As China grows more economically powerful there is growing concern about how it will convert its economic power into strategic influence. In its 2016 annual report, the U.S.-China Economic and Security Review Commission recommends closer scrutiny of Chinese economic practices and advocates creating a panel to prevent China’s state-owned enterprises from gaining “effective control” over U.S. companies. Fear of China’s commercial influence has recently spread to Hollywood as well, with recent purchases of film studios and theater chains by China’s Dalian Wanda leading to a torrent of commentary warning against Beijing’s nefarious long-term intentions.

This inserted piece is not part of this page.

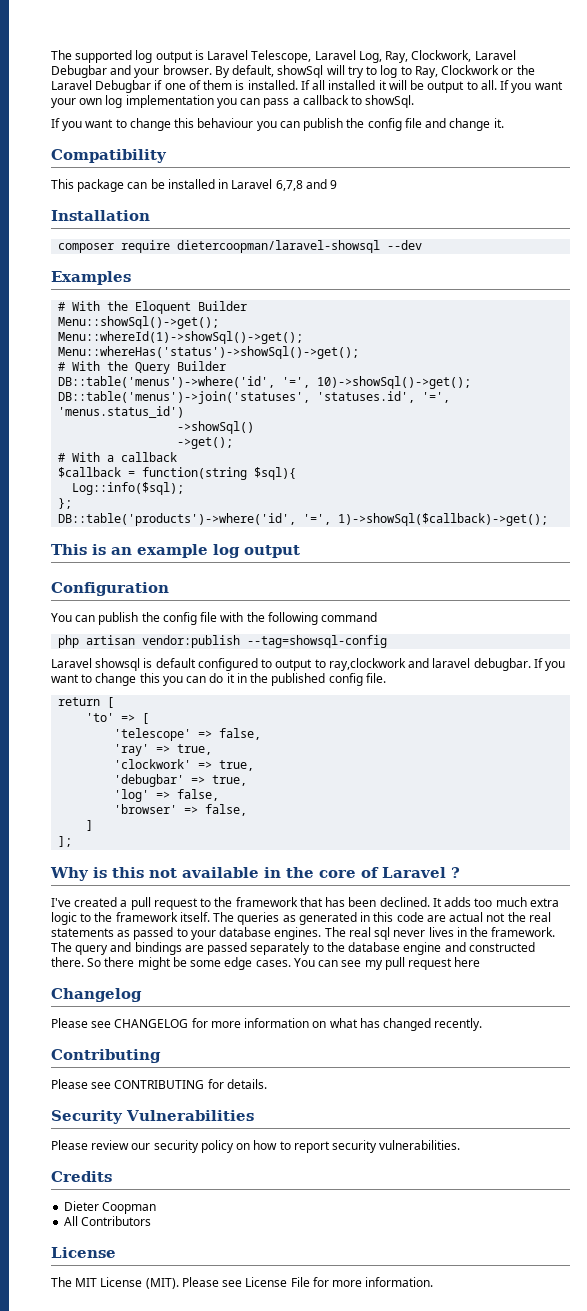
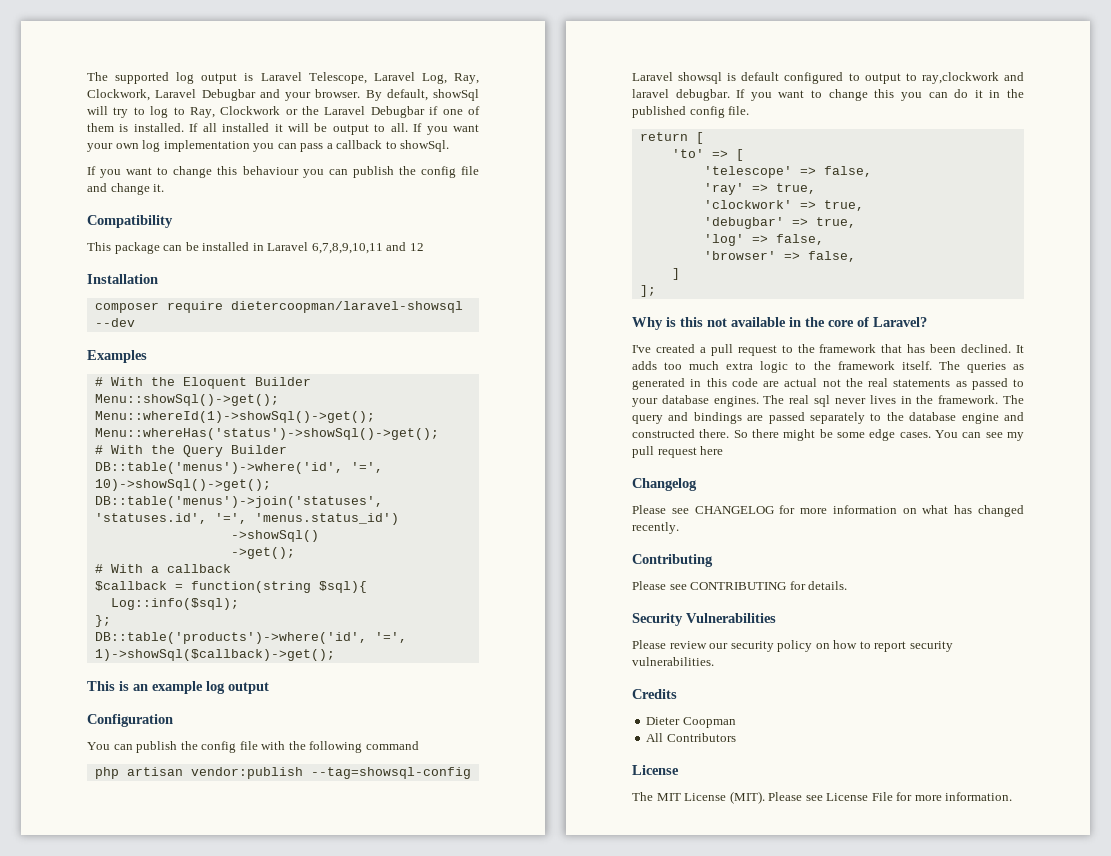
- This package can be installed in Laravel 6,7,8 and 9
+ This package can be installed in Laravel 6,7,8,9,10,11 and 12
- Why is this not available in the core of Laravel ?
+ Why is this not available in the core of Laravel?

The idea that China can easily convert its economic clout into influence is attractive and intuitive given the government’s important role in the economy. In Chinese Economic Statecraft: Commercial Actors, Grand Strategy, and State Control, William J. Norris, a professor at Texas A&M University’s Bush School of Government and Public Service, casts a skeptical eye on this assumption. Norris came to the Cato Institute recently to discuss his theory of economic statecraft and shed light on the complex domestic factors that help or hinder China from using commercial actors to achieve strategic goals. (Full disclosure, as a student at Texas A&M I spent several months as Norris’s research assistant while he worked on the book.) Using a theoretical model rooted in principal-agent theory applied to several case studies, Norris is able to show that China’s political leadership and commercial actors are not always on the same page.

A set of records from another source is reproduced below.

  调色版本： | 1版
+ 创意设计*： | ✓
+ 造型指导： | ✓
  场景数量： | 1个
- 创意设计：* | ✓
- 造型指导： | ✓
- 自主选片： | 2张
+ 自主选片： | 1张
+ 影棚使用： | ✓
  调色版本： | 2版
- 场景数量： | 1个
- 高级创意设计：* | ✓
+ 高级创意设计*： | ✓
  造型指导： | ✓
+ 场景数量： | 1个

Economic statecraft is the intentional manipulation of economic interaction to produce or affect some sort of strategic end. Norris finds that effective economic statecraft requires state control over commercial actors and state unity across different sectors of government. While the Chinese government may have nominal control over its state-owned enterprises, it can be very difficult to get local officials in sync with provincial or national-level officials, which impedes the effective execution of economic statecraft. In some of Norris’s case studies Chinese commercial actors made decisions with little direction or oversight from state officials that had unintended strategic effects down the road.

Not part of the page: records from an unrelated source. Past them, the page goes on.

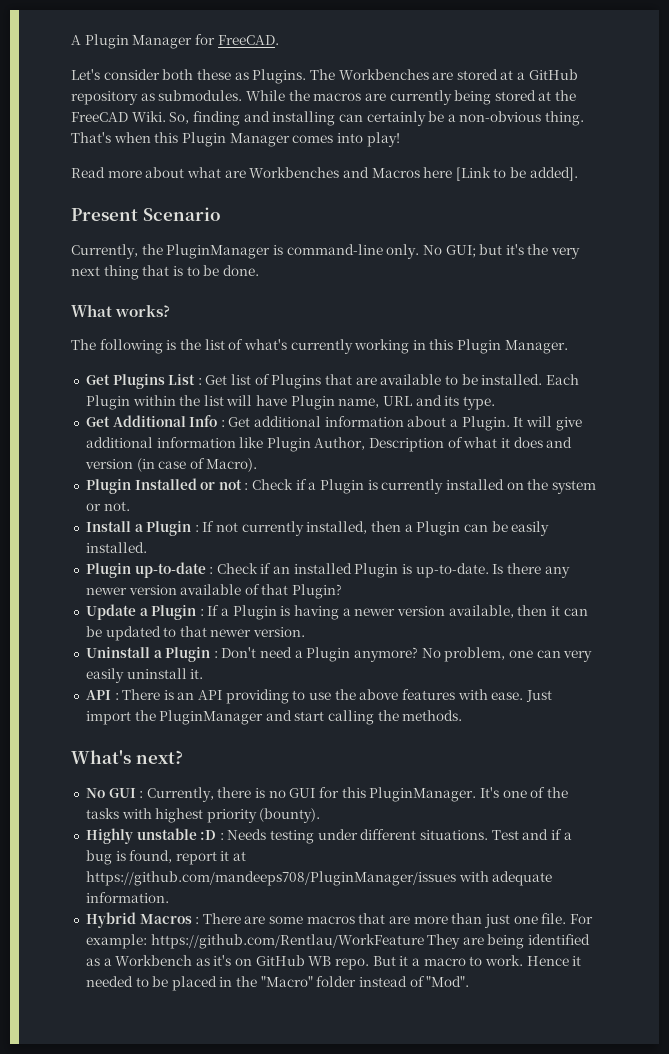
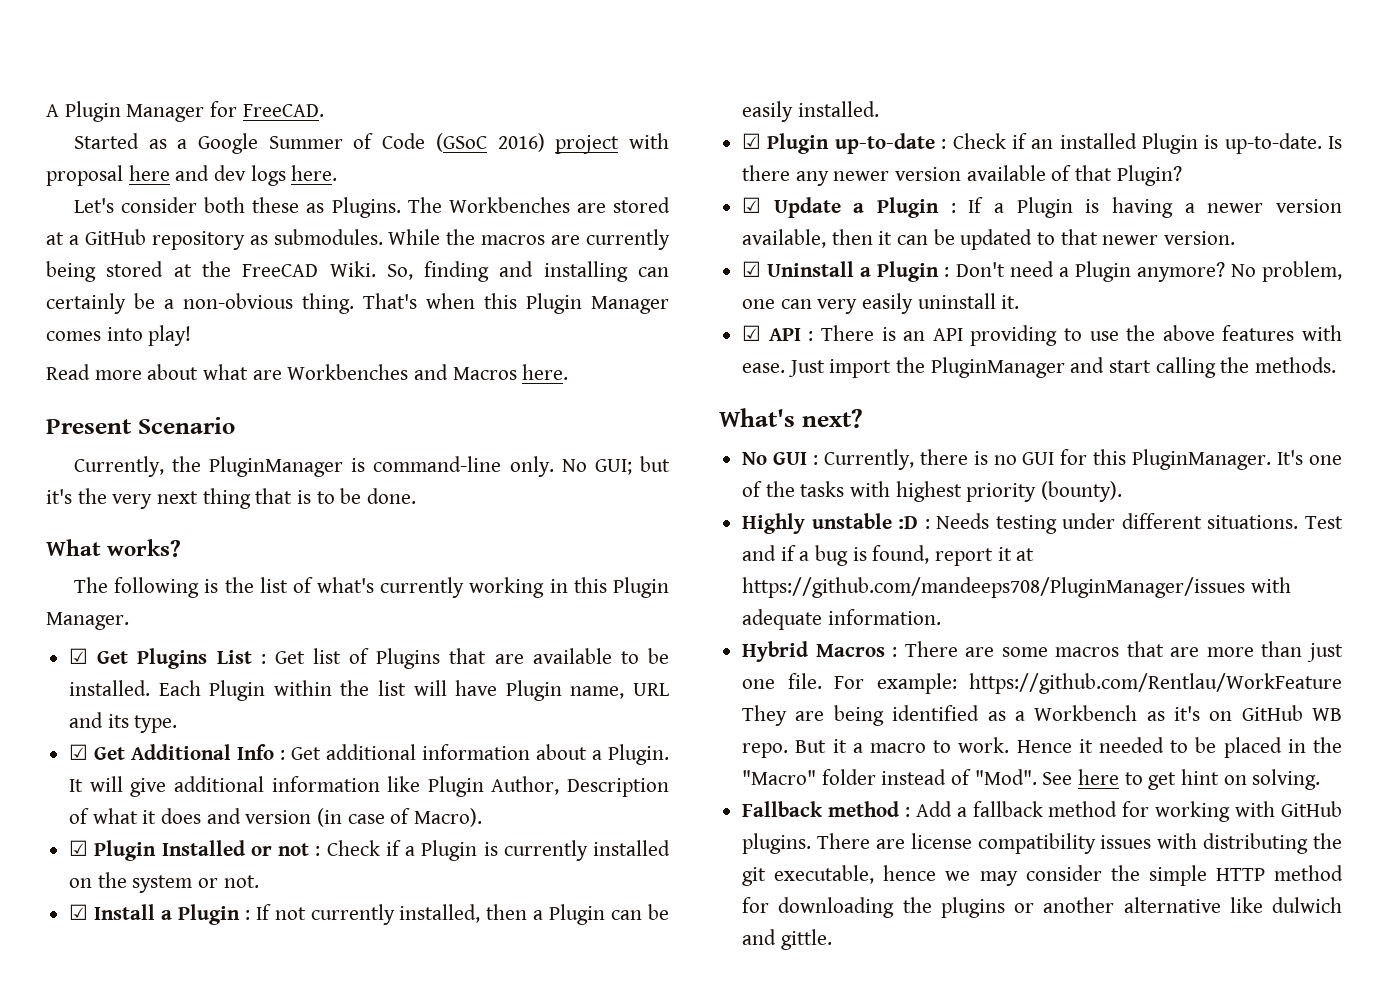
+ Started as a Google Summer of Code (GSoC 2016) project with proposal here and dev logs here.
- Read more about what are Workbenches and Macros here [Link to be added].
+ Read more about what are Workbenches and Macros here.
- Get Plugins List : Get list of Plugins that are available to be installed.
+ ☑ Get Plugins List : Get list of Plugins that are available to be installed.
- Get Additional Info : Get additional information about a Plugin.
+ ☑ Get Additional Info : Get additional information about a Plugin.
- Plugin Installed or not : Check if a Plugin is currently installed on the system or not.
+ ☑ Plugin Installed or not : Check if a Plugin is currently installed on the system or not.
- Install a Plugin : If not currently installed, then a Plugin can be easily installed.
+ ☑ Install a Plugin : If not currently installed, then a Plugin can be easily installed.
- Plugin up-to-date : Check if an installed Plugin is up-to-date.
+ ☑ Plugin up-to-date : Check if an installed Plugin is up-to-date.
- Update a Plugin : If a Plugin is having a newer version available, then it can be updated to that newer version.
+ ☑ Update a Plugin : If a Plugin is having a newer version available, then it can be updated to that newer version.
- Uninstall a Plugin : Don't need a Plugin anymore?
+ ☑ Uninstall a Plugin : Don't need a Plugin anymore?
- API : There is an API providing to use the above features with ease.
+ ☑ API : There is an API providing to use the above features with ease.
+ See here to get hint on solving.
+ Fallback method : Add a fallback method for working with GitHub plugins. There are license compatibility issues with distributing the git executable, hence we may consider the simple HTTP method for downloading the plugins or another alternative like dulwich and gittle.

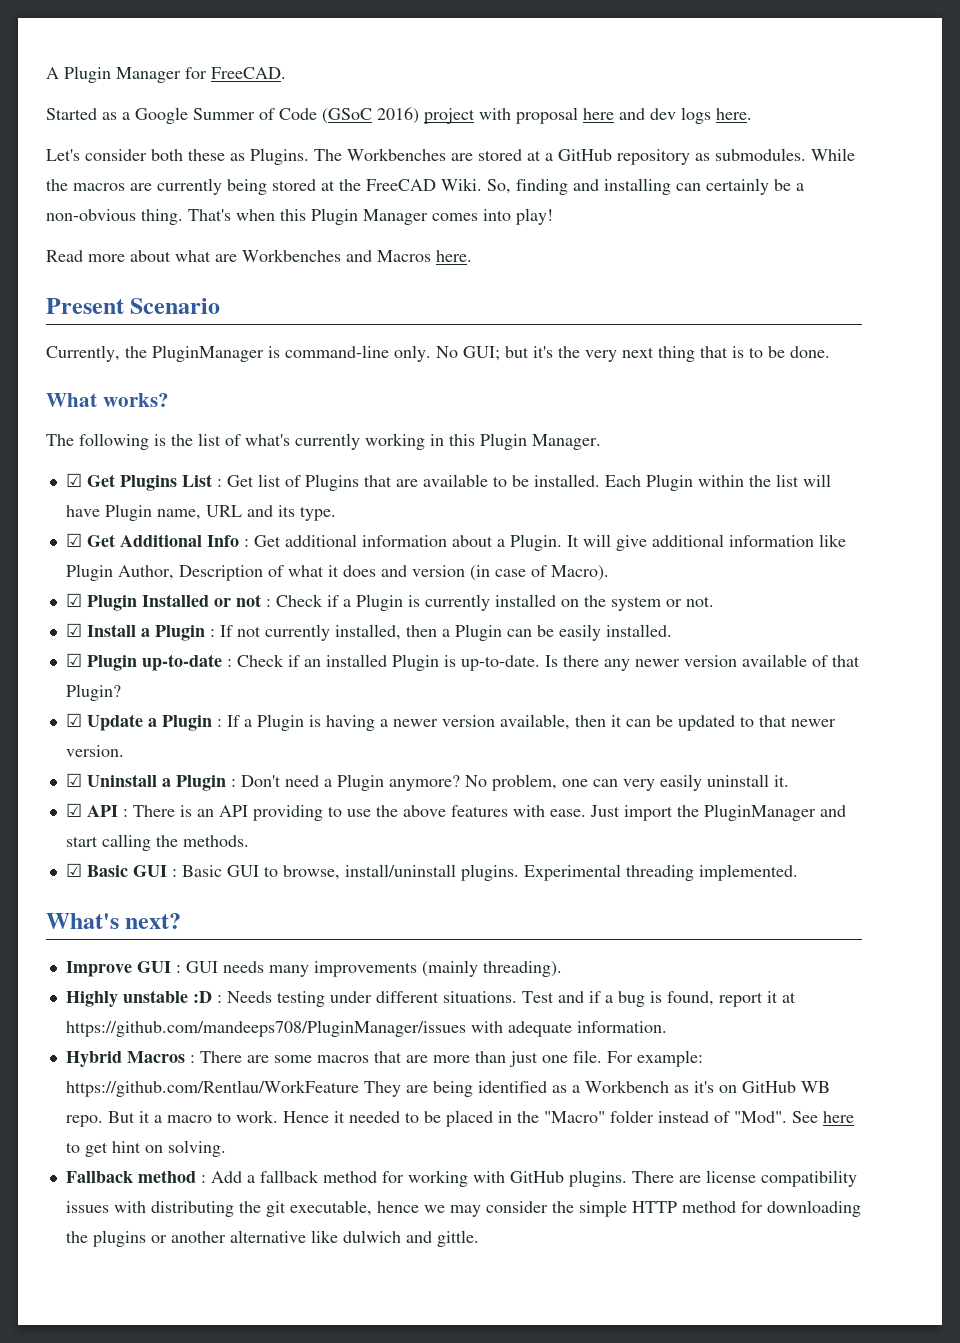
+ ☑ Basic GUI : Basic GUI to browse, install/uninstall plugins. Experimental threading implemented.
- No GUI : Currently, there is no GUI for this PluginManager. It's one of the tasks with highest priority (bounty).
+ Improve GUI : GUI needs many improvements (mainly threading).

The most important take-away from Norris’s book is, “economic statecraft is not an easy lever of national power for [China] to wield. To be effective, many factors need to align.” China’s economy makes it easier for the government to use its companies in strategic ways, but even in the Chinese system there are numerous factors that make it difficult to use commercial actors to achieve strategic goals. While Beijing has used commercial actors to achieve strategic goals, not every move by a Chinese state-owned enterprise is a strategic master stroke designed to maximize China’s power or undermine the United States. In order to better identify the real cases of Chinese economic statecraft, it would be prudent for analysts to apply the model in Norris’s book.